(Working data begins)
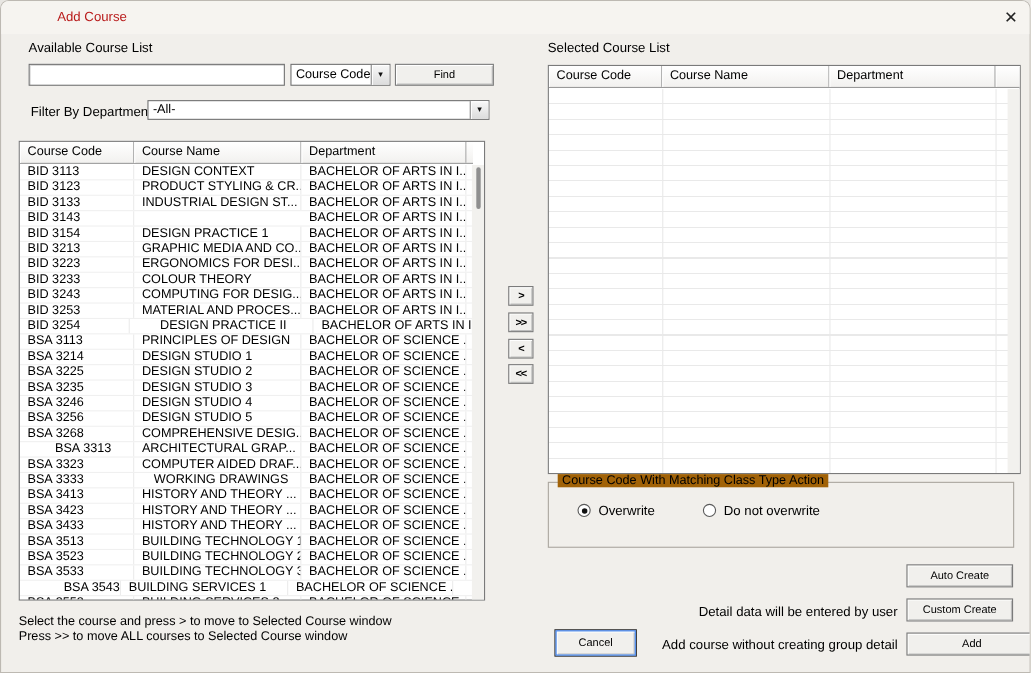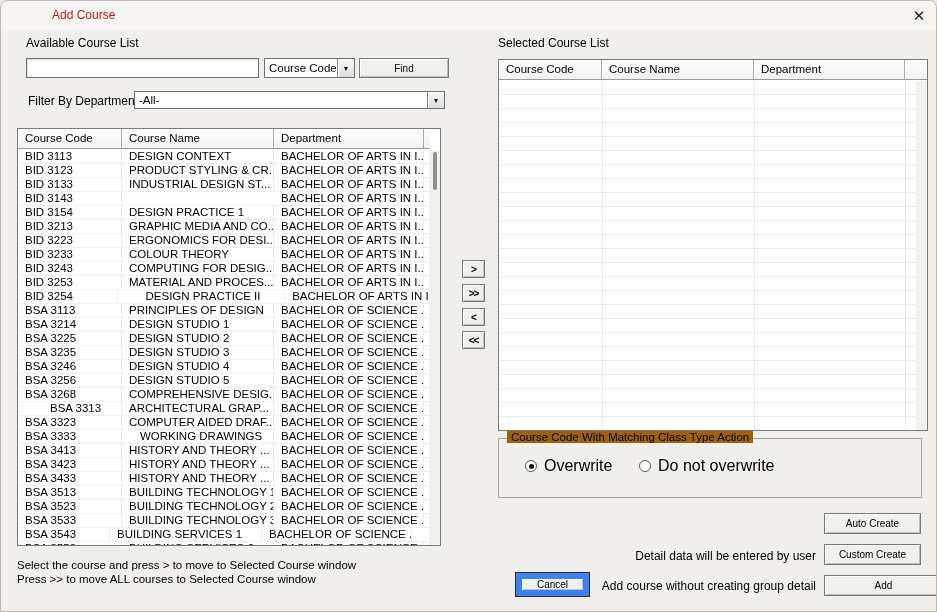--- a/index.html
+++ b/index.html
@@ -56,23 +56,22 @@
   .btn{
     position:absolute;
     background:#f1f0ed;
     border:1px solid #7b7b7b;
     box-shadow: inset 1px 1px 0 #fff, inset -1px -1px 0 #bdbdbd;
     font-size:10px; text-align:center;
     display:flex; align-items:center; justify-content:center;
     cursor:default;
   }
   .btn.default{
-    border:6px solid #3b82f6;
+    border:1px solid #3b82f6;
     box-shadow: 0 0 0 1px #2e2e2e, inset 1px 1px 0 #fff, inset -1px -1px 0 #bdbdbd;
-    margin-left: 11px;
   }
   .xfer{ width:23px; height:18px; font-size:10px; font-weight:bold; letter-spacing:-1px; }
 
   
   .listview{
     position:absolute; background:#fff;
     border:1px solid #7a7a7a;
     overflow:hidden;
   }
   .lv-header{
@@ -116,21 +115,21 @@
     background:#a16207; padding:0 4px; font-size:11.5px;
   }
   .radio-row{ position:absolute; display:flex; align-items:center; gap:7px; }
   .radio{
     width:12px; height:12px; border-radius:50%;
     border:1px solid #5a5a5a; background:#fff;
     display:flex; align-items:center; justify-content:center;
   }
   .radio .dot{ width:5px; height:5px; border-radius:50%; background:#111; display:none; }
   .radio.checked .dot{ display:block; }
-  .radio-label{ font-size:16px; }
+  .radio-label{ font-size:12px; }
 
   .hint{ position:absolute; font-size:12px; text-align:right; white-space:nowrap; }
   .foot{ position:absolute; font-size:11.5px; white-space:nowrap; }
 </style>
 </head>
 <body>
 
 <div class="dialog">
 
   <div class="titlebar">
@@ -292,21 +291,21 @@
           <div class="lv-cell" style="width: 104px;">BSA 3523</div>
           <div class="lv-cell" style="width: 152px;">BUILDING TECHNOLOGY 2</div>
           <div class="lv-cell" style="width: 150px;">BACHELOR OF SCIENCE ...</div>
         </div>
         <div class="lv-row">
           <div class="lv-cell" style="width: 104px;">BSA 3533</div>
           <div class="lv-cell" style="width: 152px;">BUILDING TECHNOLOGY 3</div>
           <div class="lv-cell" style="width: 150px;">BACHELOR OF SCIENCE ...</div>
         </div>
         <div class="lv-row">
-          <div class="lv-cell" style="width: 92px;">BSA 3543</div>
+          <div class="lv-cell" style="width: 92px; text-align: right;">BSA 3543</div>
           <div class="lv-cell" style="width: 152px;">BUILDING SERVICES 1</div>
           <div class="lv-cell" style="width: 150px;">BACHELOR OF SCIENCE ...</div>
         </div>
         <div class="lv-row">
           <div class="lv-cell" style="width: 104px;">BSA 3553</div>
           <div class="lv-cell" style="width: 152px;">BUILDING SERVICES 2</div>
           <div class="lv-cell" style="width: 150px;">BACHELOR OF SCIENCE ...</div>
         </div>
       </div>
     <div class="sb-track" style="left:411px; top:21px; width:12px; height:396px;">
(Working data ends)
• **Exercise requirements**: Return only the lines from the start of the data through the line that contains "width:23px; height:18px; font-size:10px;", please, copying them exactly and omitting all pictures.

• **Written solution**:
--- a/index.html
+++ b/index.html
@@ -56,23 +56,22 @@
   .btn{
     position:absolute;
     background:#f1f0ed;
     border:1px solid #7b7b7b;
     box-shadow: inset 1px 1px 0 #fff, inset -1px -1px 0 #bdbdbd;
     font-size:10px; text-align:center;
     display:flex; align-items:center; justify-content:center;
     cursor:default;
   }
   .btn.default{
-    border:6px solid #3b82f6;
+    border:1px solid #3b82f6;
     box-shadow: 0 0 0 1px #2e2e2e, inset 1px 1px 0 #fff, inset -1px -1px 0 #bdbdbd;
-    margin-left: 11px;
   }
   .xfer{ width:23px; height:18px; font-size:10px; font-weight:bold; letter-spacing:-1px; }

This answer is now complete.